After reaching out to more than 500 enterprises, the results are clear. The large language model (LLM) competition is fierce, with a few dominant players leading the charge and others carving out specialized niches (see below exhibit).

Here’s the breakdown, including insights on open-source options that are gaining ground:
- GPT (OpenAI) leads by a landslide: With a massive 57% adoption rate, OpenAI’s GPT is the go-to model for businesses, clearly owning the market. Its versatility and performance have set a high bar that competitors are struggling to match. However, as a proprietary model, it’s primarily accessible through licensing, giving open-source models an edge in customization.
- Google’s double play with Gemini and PaLM 2: Google’s models are no small threat, with Gemini achieving a 35% adoption rate and PaLM 2 at 39%, firmly positioning Google as a top contender. Both are proprietary, but Google’s market position and ecosystem integrations make it a competitive choice despite its closed nature.
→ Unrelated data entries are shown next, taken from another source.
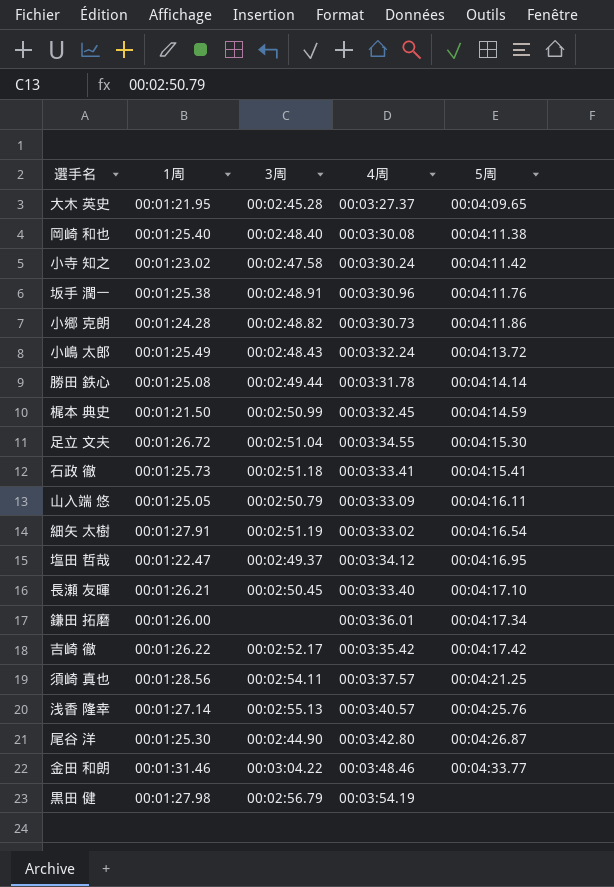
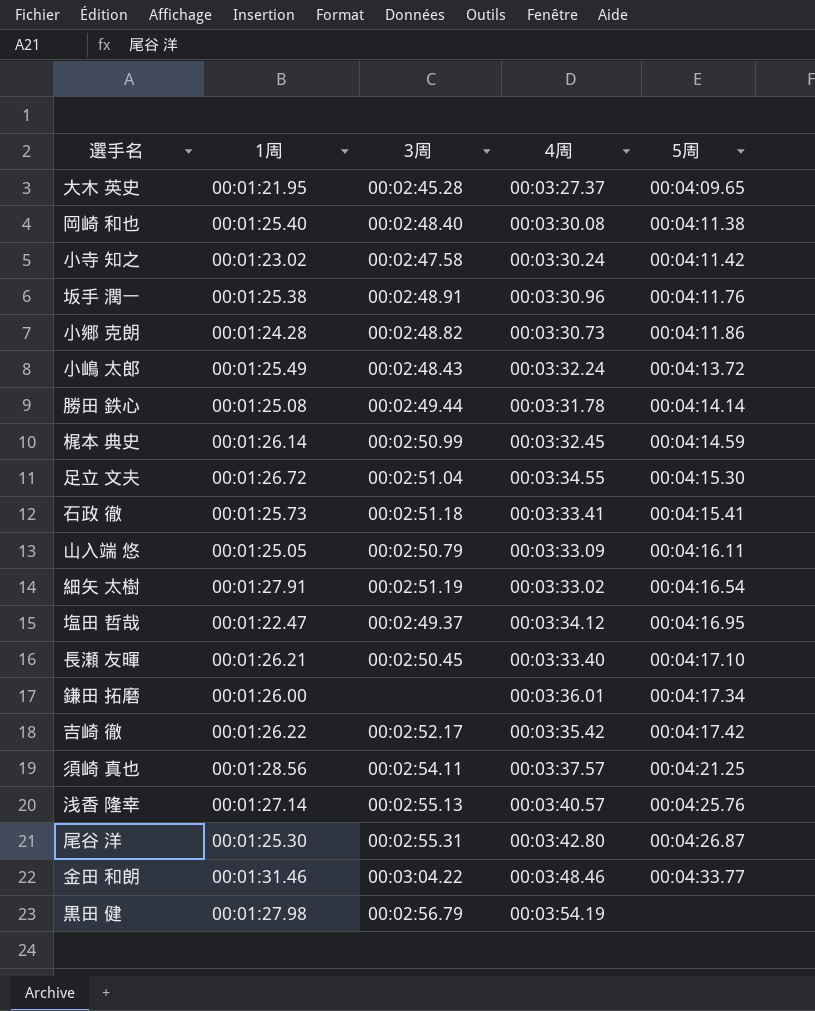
梶本 典史 | 1周: 00:01:21.50 -> 00:01:26.14
尾谷 洋 | 3周: 00:02:44.90 -> 00:02:55.31

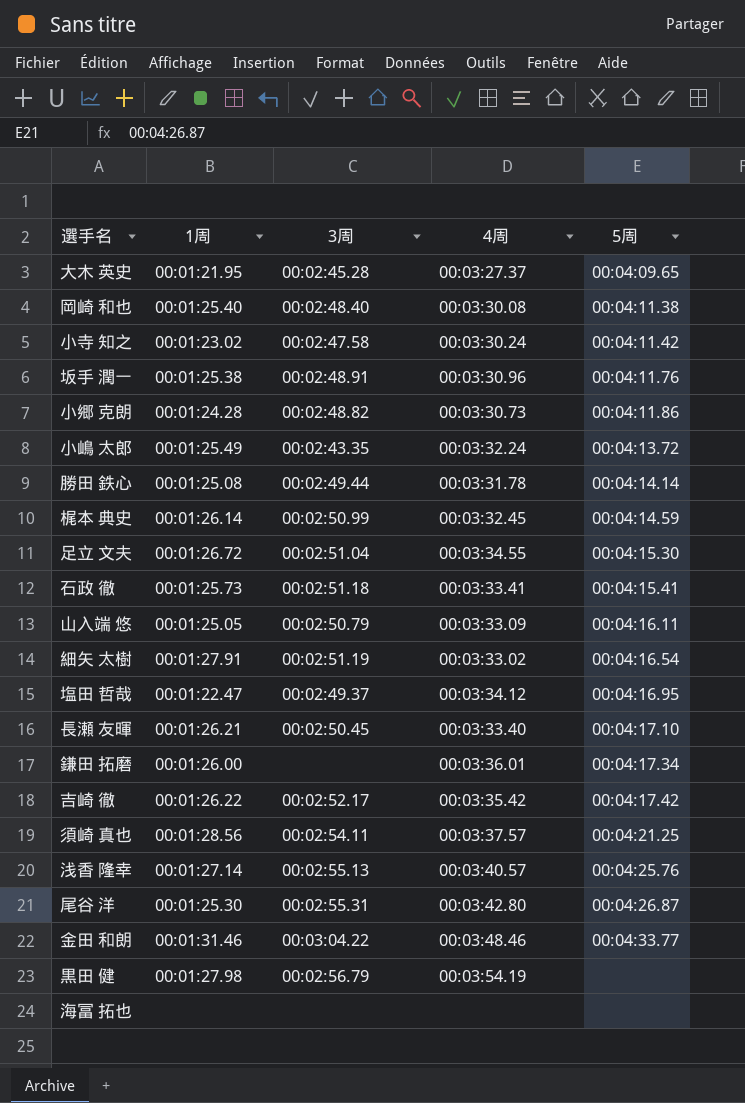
小嶋 太郎 | 3周: 00:02:48.43 -> 00:02:43.35
row 海冨 拓也: none -> none | none | none | none

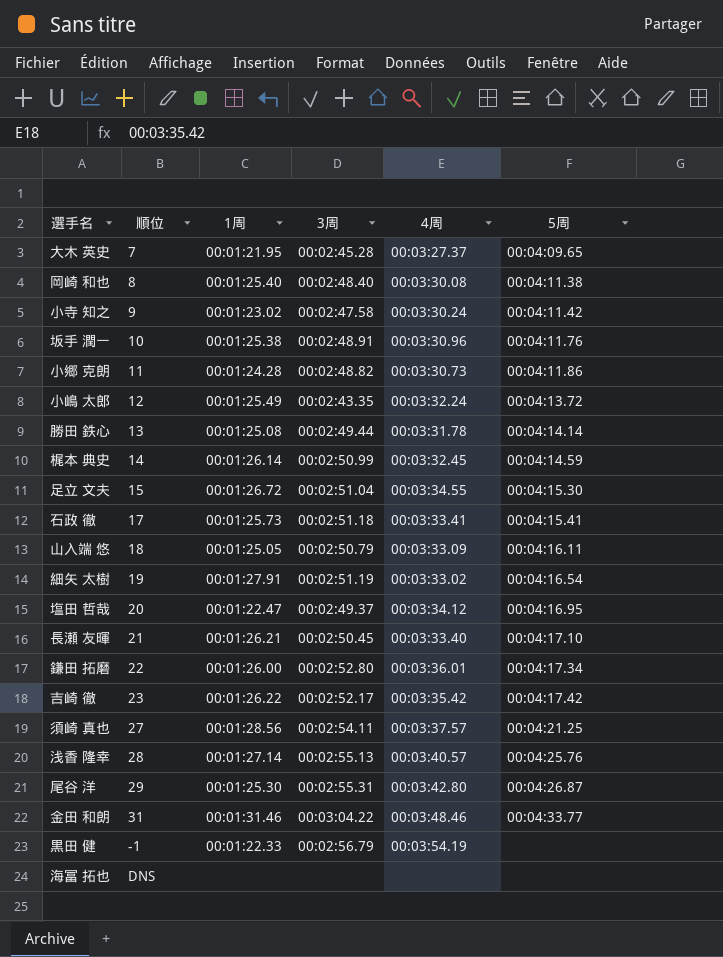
column 順位 | position: none -> 2
鎌田 拓磨 | 3周: none -> 00:02:52.80
黒田 健 | 1周: 00:01:27.98 -> 00:01:22.33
- Open source rising (Llama, Falcon, and MPT): Llama (20%), Falcon (15%), and MPT (10%) stand out as open-source alternatives that are gaining ground. Open-source models offer companies customization capabilities, flexibility in deployment, and more control over data usage—a key draw for businesses with specific security or data compliance needs. Their accessibility especially appeals to enterprises looking to tweak and fine-tune models for specialized tasks.
- The rise of proprietary enterprise-focused models: While open-source options are gaining popularity, proprietary models such as IBM Granite (16%) also make strong showings, especially for enterprises that trust established brands for critical enterprise needs. These closed models cater to businesses needing structured, vendor-supported implementations over open-ended customization.
- Going solo—proprietary models on the rise: In a bold move, 15% of enterprises are bypassing third-party models altogether to develop their own LLMs. This approach reflects a growing trend toward customization and control, as companies seek AI solutions uniquely tailored to their goals.
- Low visibility for smaller players, but broad experimentation: Models like MPT (Mosaic), Grok (xAI), Coral (Cohere), Mixtral (Mistral), Inflection, Vicuna, and Chatacter.ai haven’t yet achieved widespread adoption, either due to limited feature sets or lack of mainstream enterprise appeal. However, over 50% of enterprises are experimenting with LLMs outside of the top 10 most popular choices—indicating a nascent stage and a healthy appetite for testing newer or specialized models that might fit niche requirements better.
The Bottom Line: The choice between open-source and proprietary LLMs closely mirrors the public versus private cloud debate.
Enterprises are weighing the flexibility and community-driven innovation of open-source models (similar to public cloud offerings) against the structure, support, and security of proprietary models—much like opting for private cloud environments. This dual trend in AI maturity underscores how enterprises should balance flexibility with structured support to drive competitive advantage—ushering in an exciting era.